O francês estreou na F1 em 1984 e ficou na categoria até 1989. Foi nesta última temporada, aliás, que a história de Streiff se cruzou com o Brasil: durante um teste de pneus na pré-temporada, em 15 de março, o então piloto perdeu o controle de sua AGS na Curva do Cheirinho do Autódromo Nelson Piquet, em Jacarepaguá, e bateu forte contra o muro a mais de 200 km/h.
O impacto na cabeça foi tão forte que Streiff ficou tetraplégico, encerrando precocemente a carreira de piloto. A série de erros no protocolo de atendimento ao francês ainda na pista fez com que o circuito de Jacarepaguá fosse banido da categoria.

No período em que esteve na F1, Philippe disputou 53 GPs e alcançou o seu melhor resultado no GP da Austrália de 1985, quando defendia a Ligier, ao cruzar a linha de chegada em terceiro. Em largadas, a melhor posição foi obtida também em 85, em Brands Hatch: o quinto lugar válido para o GP da Europa.
“Fico triste em saber que Philippe Streiff faleceu”, escreveu o presidente da F1, Stefano Domenicali, nas redes sociais. “Ele demonstrou coragem e determinação incríveis ao longo de sua vida. A forma como superou o acidente [em Jacarepaguá] e reconstruiu sua vida foi inspiradora. Enviamos nossas condolências à sua família neste momento triste”, completou.
Martin Brundle, que foi companheiro de equipe de Streiff na Tyrrell em 1986, também prestou homenagens ao ex-piloto. “Triste ouvir sobre meu ex-companheiro de equipe Philippe. Um cara adorável e muito elegante dentro e fora do carro.
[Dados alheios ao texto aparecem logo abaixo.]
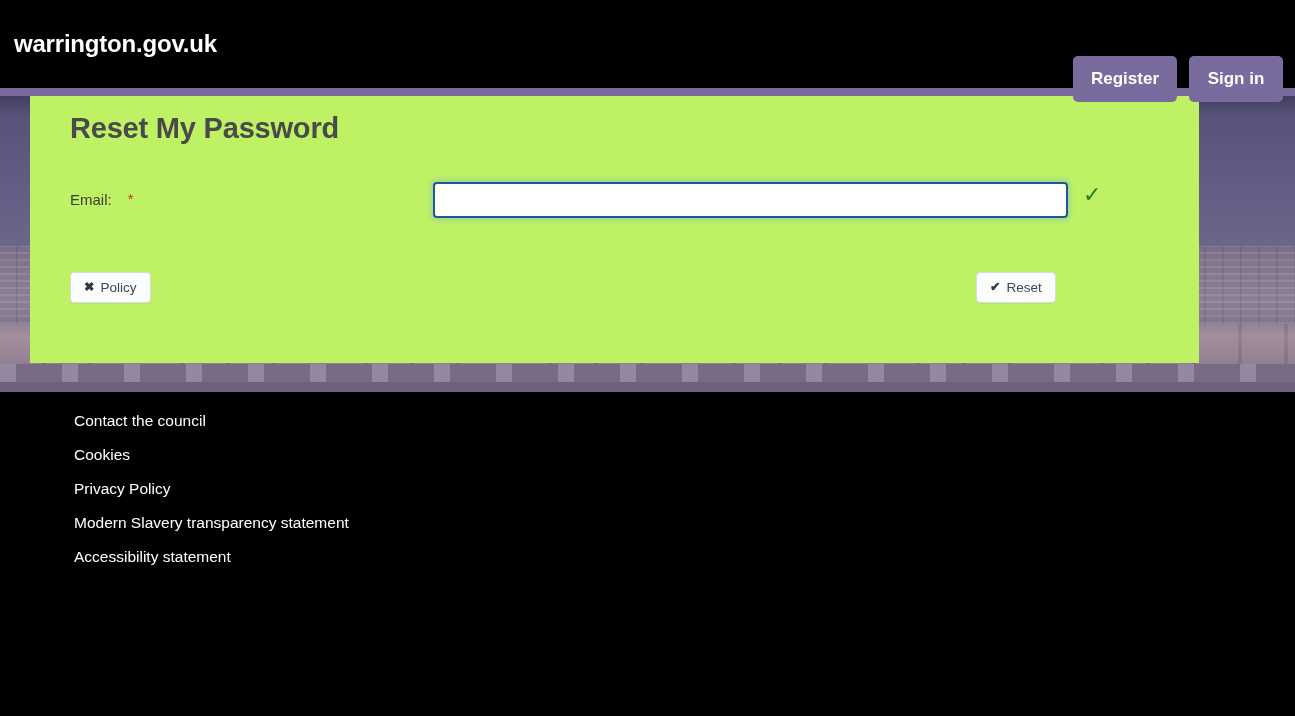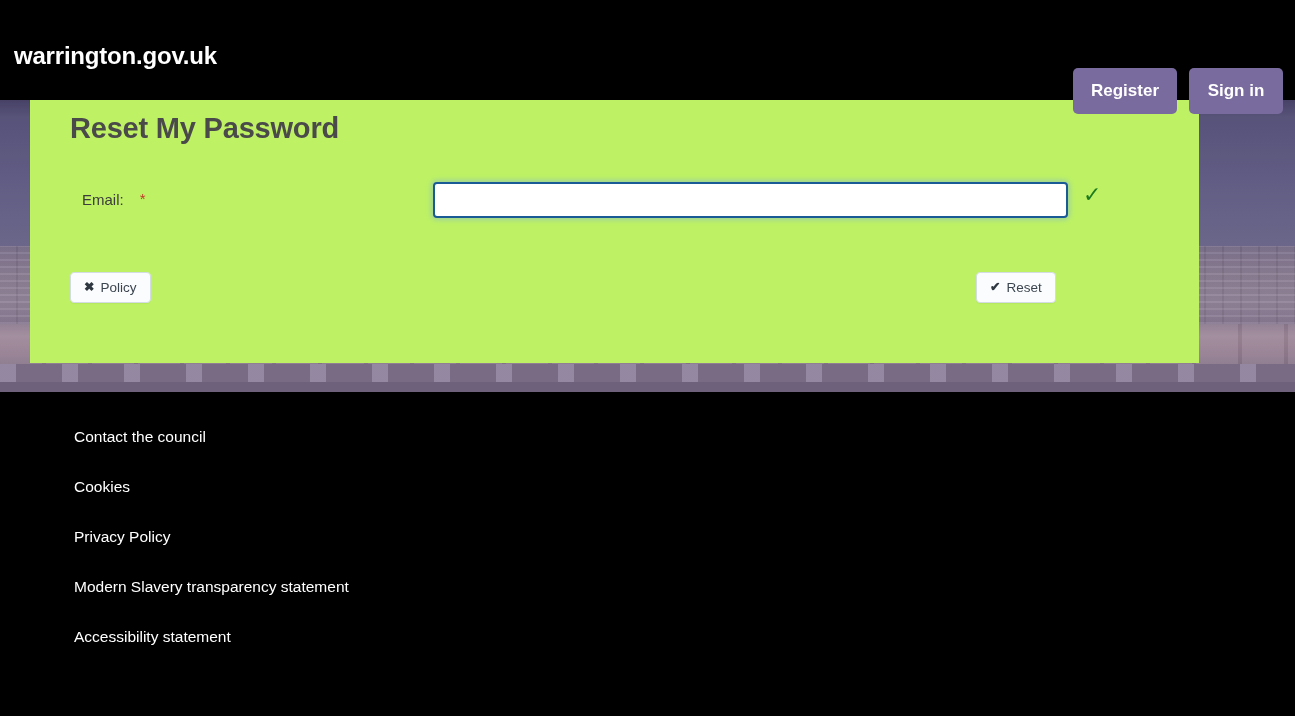"warrington.gov.uk" .site-header { top: 12px -> 0 }
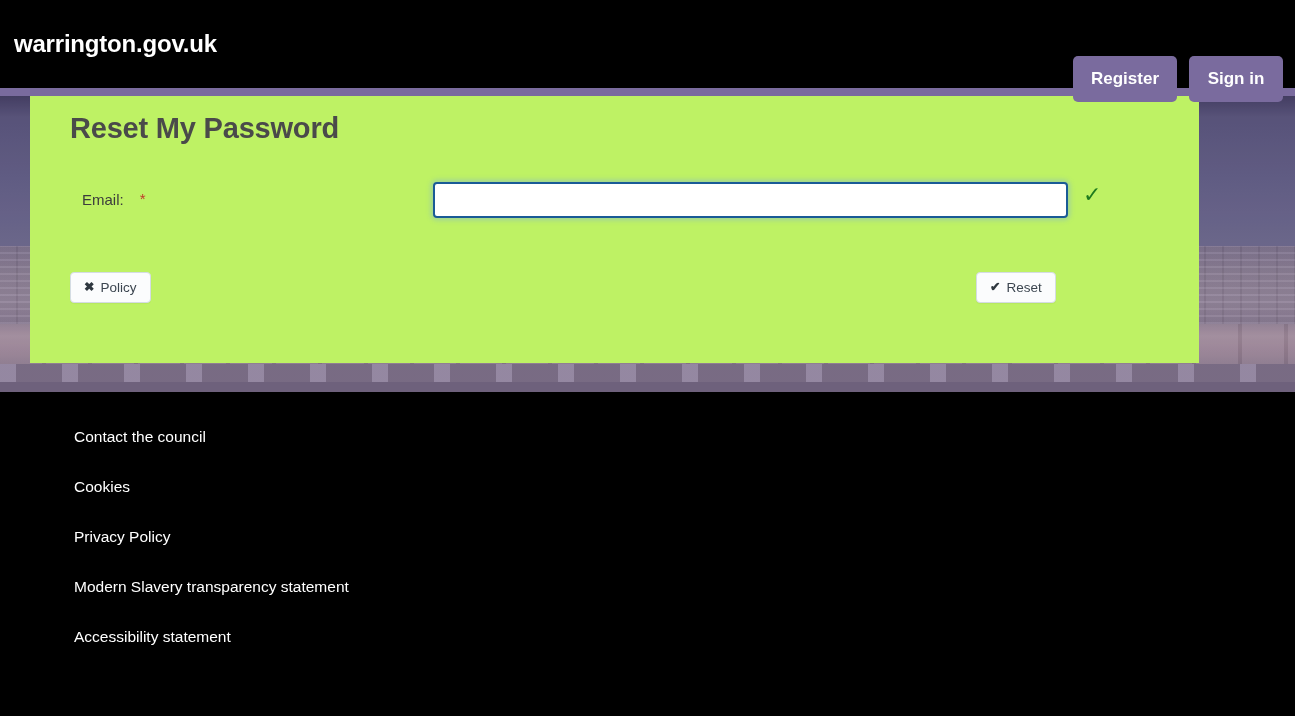"Email: *" .field-label { margin-left: 12px -> none }
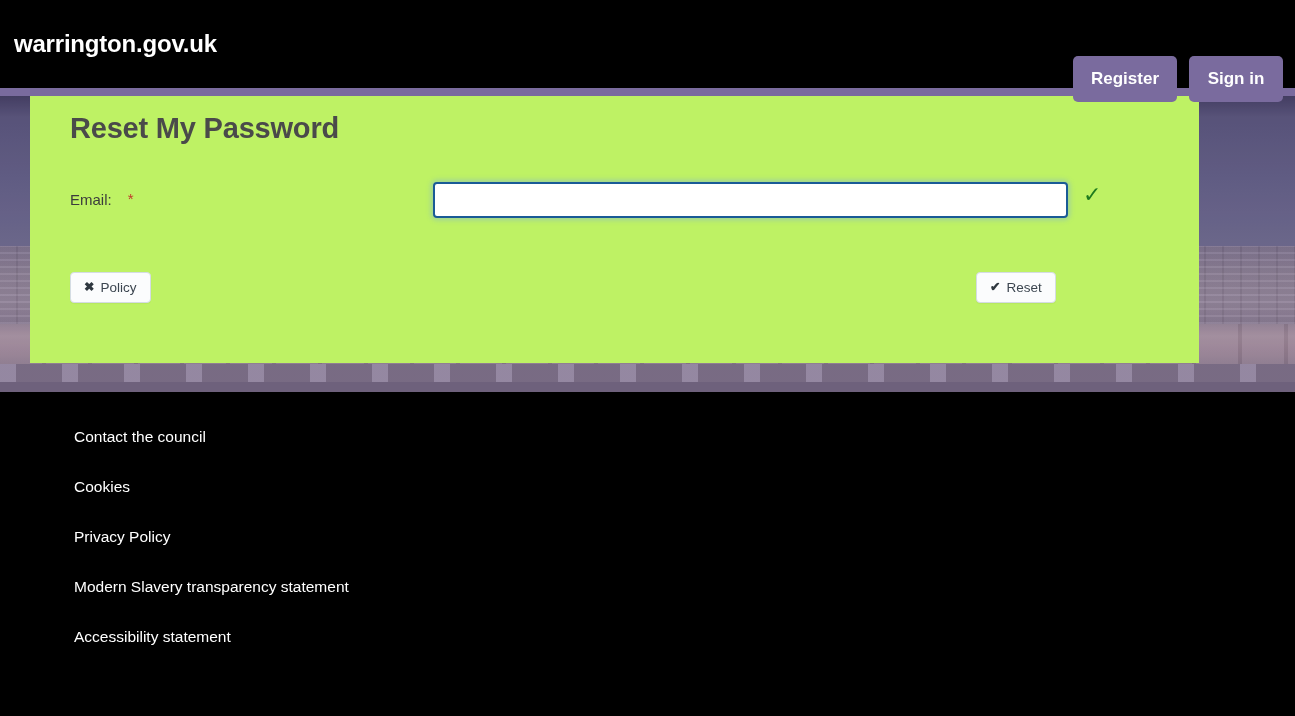"Contact the council" .footer-link { margin: 16px 0 0 74px -> 0 0 0 74px }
Lembro-me perfeitamente do dia em que estávamos testando no Rio e ele sofreu o acidente, a bandeira vermelha seguida do helicóptero. Dias diferentes”, escreveu o atual comentarista da Sky Sports.
Além do automobilismo, Streiff também dedicou parte da vida à política, desempenhando várias funções de consultoria técnica para promover segurança nas estradas e melhorar a situação das pessoas com deficiência.